- _WHAT YOU HAVE TO DO_
Everything from the line that contains "water costs |" to the end of the data below is to be reproduced verbatim; leave all else out.

- _ENTRIES SHOWN_
BEGIN

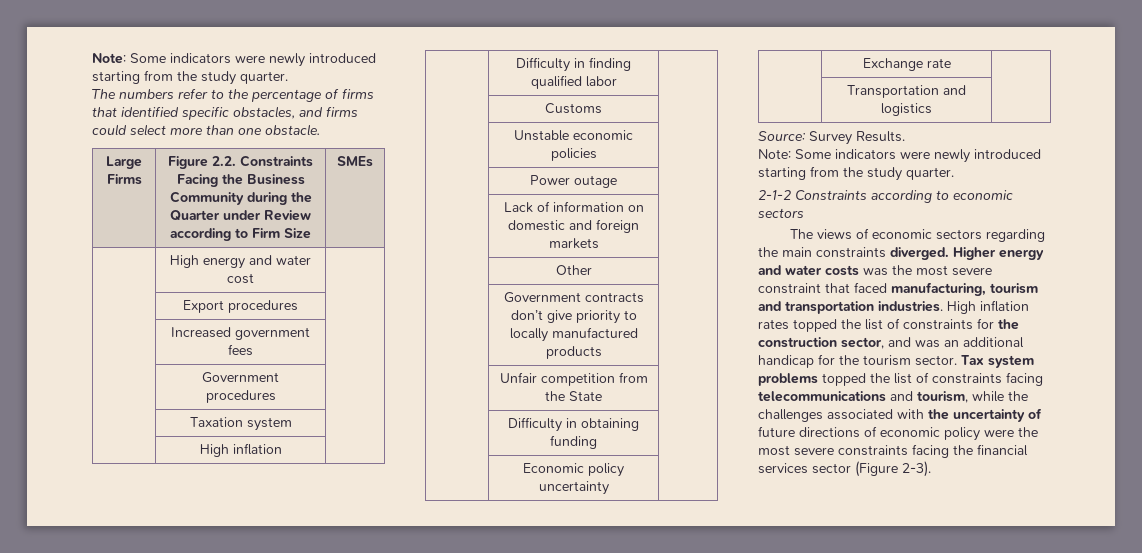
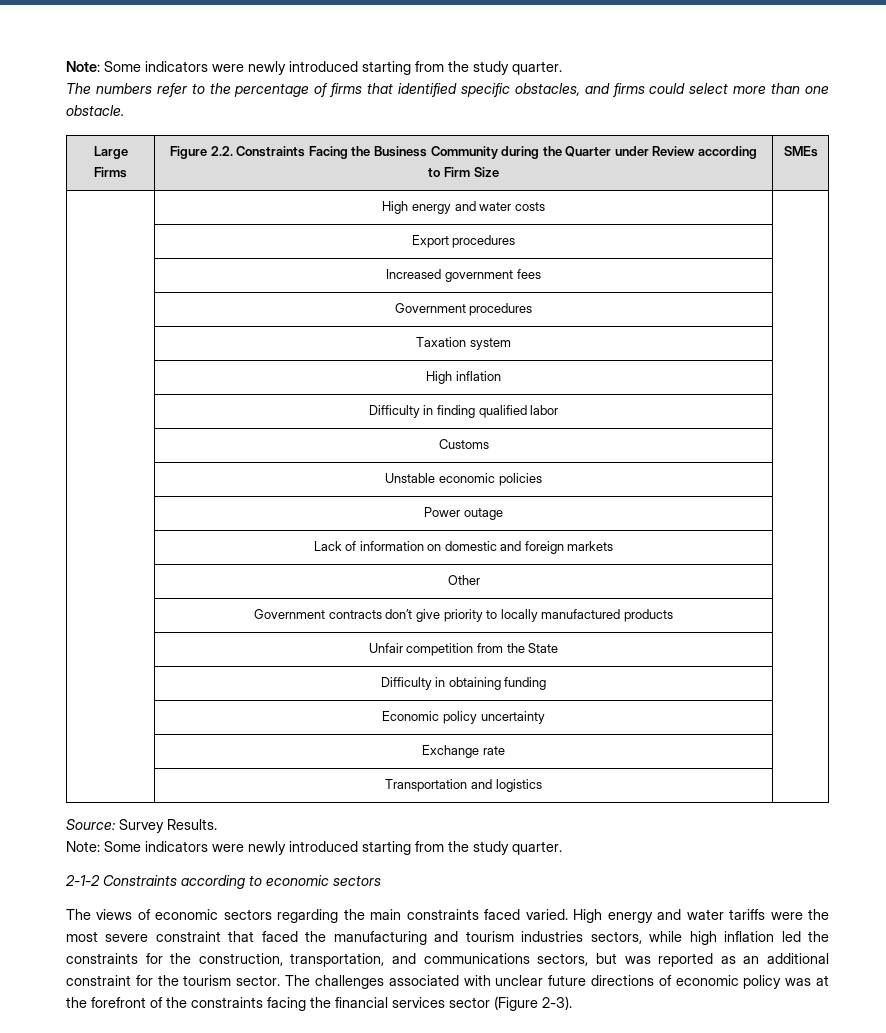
- | High energy and water cost |
+ | High energy and water costs |
- The views of economic sectors regarding the main constraints diverged. Higher energy and water costs was the most severe constraint that faced manufacturing, tourism and transportation industries. High inflation rates topped the list of constraints for the construction sector, and was an additional handicap for the tourism sector.
+ The views of economic sectors regarding the main constraints faced varied. High energy and water tariffs were the most severe constraint that faced the manufacturing and tourism industries sectors, while high inflation led the constraints for the construction, transportation, and communications sectors, but was reported as an additional constraint for the tourism sector.
- Tax system problems topped the list of constraints facing telecommunications and tourism, while the challenges associated with the uncertainty of future directions of economic policy were the most severe constraints facing the financial services sector (Figure 2-3).
+ The challenges associated with unclear future directions of economic policy was at the forefront of the constraints facing the financial services sector (Figure 2-3).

END

- _REPLY_
+ | High energy and water costs |
- The views of economic sectors regarding the main constraints diverged. Higher energy and water costs was the most severe constraint that faced manufacturing, tourism and transportation industries. High inflation rates topped the list of constraints for the construction sector, and was an additional handicap for the tourism sector.
+ The views of economic sectors regarding the main constraints faced varied. High energy and water tariffs were the most severe constraint that faced the manufacturing and tourism industries sectors, while high inflation led the constraints for the construction, transportation, and communications sectors, but was reported as an additional constraint for the tourism sector.
- Tax system problems topped the list of constraints facing telecommunications and tourism, while the challenges associated with the uncertainty of future directions of economic policy were the most severe constraints facing the financial services sector (Figure 2-3).
+ The challenges associated with unclear future directions of economic policy was at the forefront of the constraints facing the financial services sector (Figure 2-3).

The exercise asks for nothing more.